*WHAT THE TASK ASKS*: As you restate the entries, keep every word intact and leave out whatever images they hold.

########################################

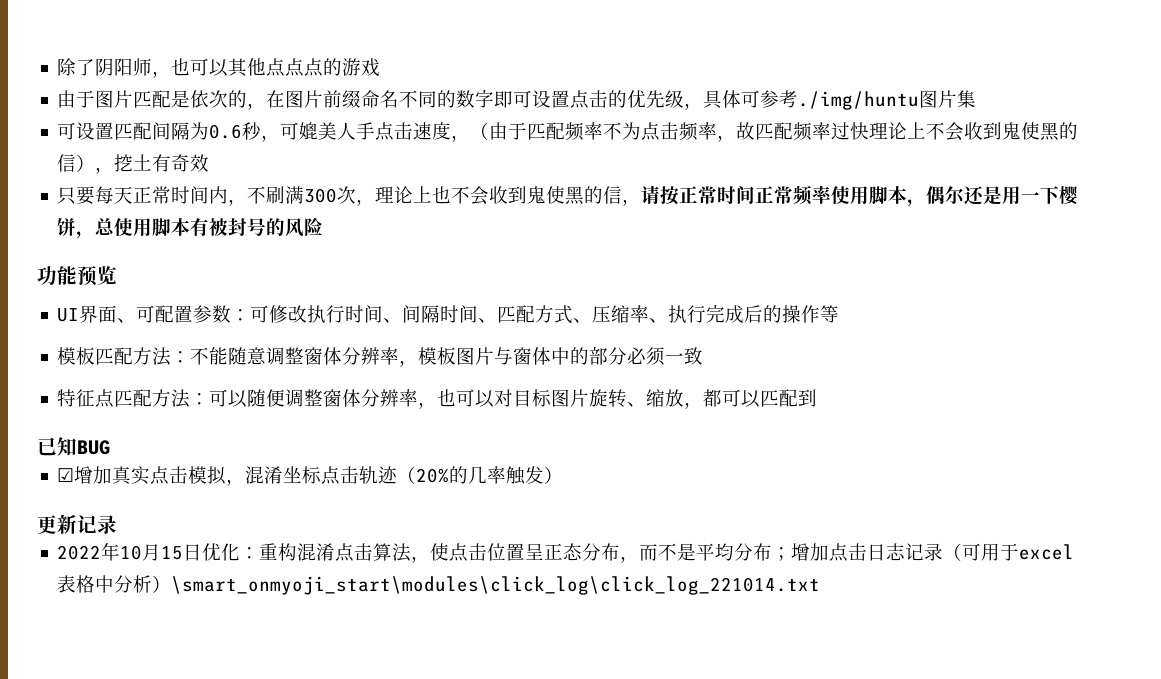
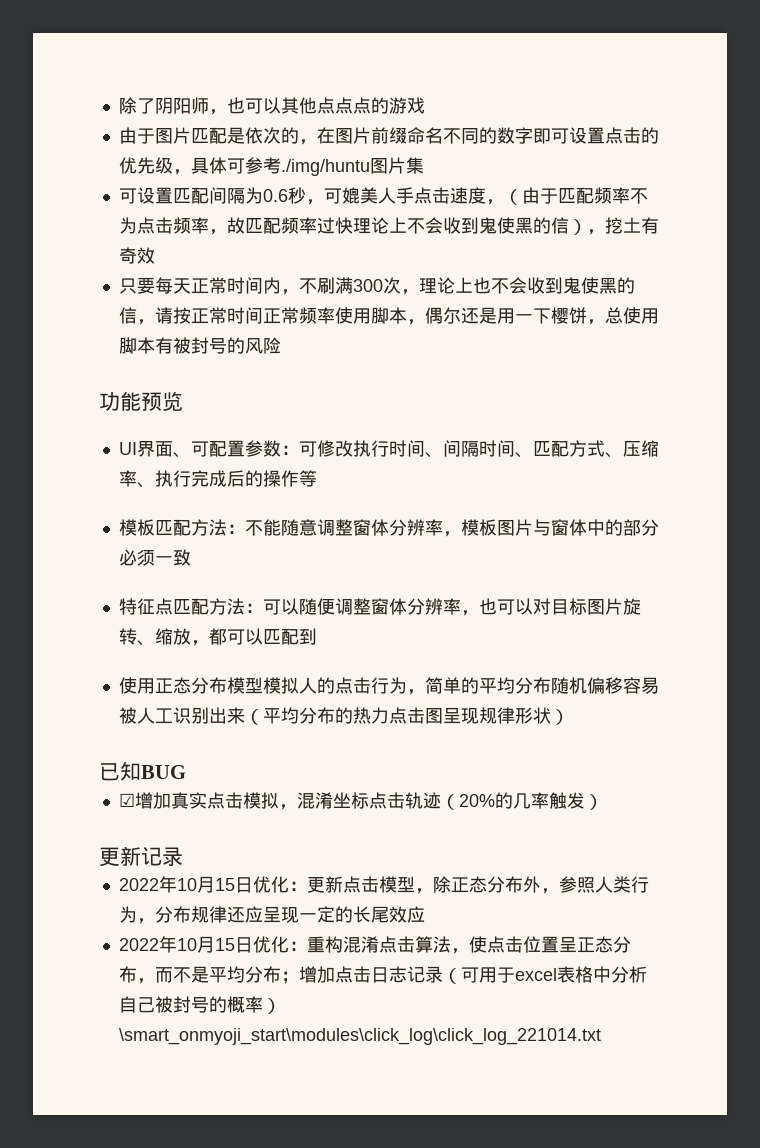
+ 使用正态分布模型模拟人的点击行为，简单的平均分布随机偏移容易被人工识别出来（平均分布的热力点击图呈现规律形状）
+ 2022年10月15日优化：更新点击模型，除正态分布外，参照人类行为，分布规律还应呈现一定的长尾效应
- 2022年10月15日优化：重构混淆点击算法，使点击位置呈正态分布，而不是平均分布；增加点击日志记录（可用于excel表格中分析）\smart_onmyoji_start\modules\click_log\click_log_221014.txt
+ 2022年10月15日优化：重构混淆点击算法，使点击位置呈正态分布，而不是平均分布；增加点击日志记录（可用于excel表格中分析自己被封号的概率）\smart_onmyoji_start\modules\click_log\click_log_221014.txt

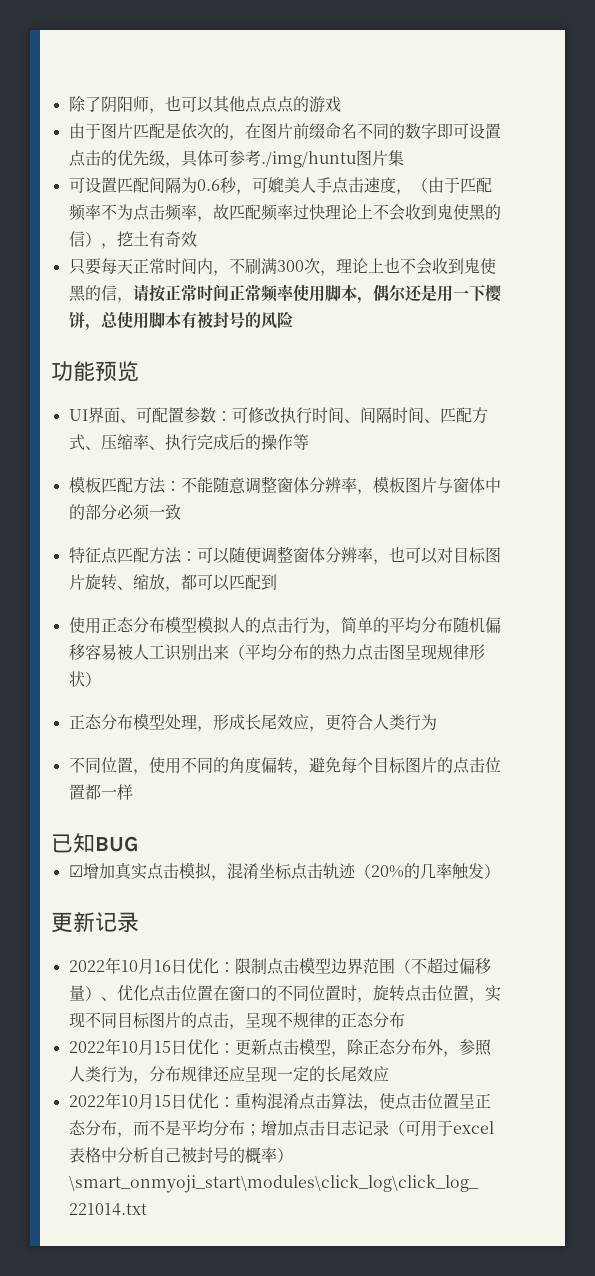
+ 正态分布模型处理，形成长尾效应，更符合人类行为
+ 不同位置，使用不同的角度偏转，避免每个目标图片的点击位置都一样
+ 2022年10月16日优化：限制点击模型边界范围（不超过偏移量）、优化点击位置在窗口的不同位置时，旋转点击位置，实现不同目标图片的点击，呈现不规律的正态分布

########################################

*RESPONSE*:
+ 使用正态分布模型模拟人的点击行为，简单的平均分布随机偏移容易被人工识别出来（平均分布的热力点击图呈现规律形状）
+ 2022年10月15日优化：更新点击模型，除正态分布外，参照人类行为，分布规律还应呈现一定的长尾效应
- 2022年10月15日优化：重构混淆点击算法，使点击位置呈正态分布，而不是平均分布；增加点击日志记录（可用于excel表格中分析）\smart_onmyoji_start\modules\click_log\click_log_221014.txt
+ 2022年10月15日优化：重构混淆点击算法，使点击位置呈正态分布，而不是平均分布；增加点击日志记录（可用于excel表格中分析自己被封号的概率）\smart_onmyoji_start\modules\click_log\click_log_221014.txt

+ 正态分布模型处理，形成长尾效应，更符合人类行为
+ 不同位置，使用不同的角度偏转，避免每个目标图片的点击位置都一样
+ 2022年10月16日优化：限制点击模型边界范围（不超过偏移量）、优化点击位置在窗口的不同位置时，旋转点击位置，实现不同目标图片的点击，呈现不规律的正态分布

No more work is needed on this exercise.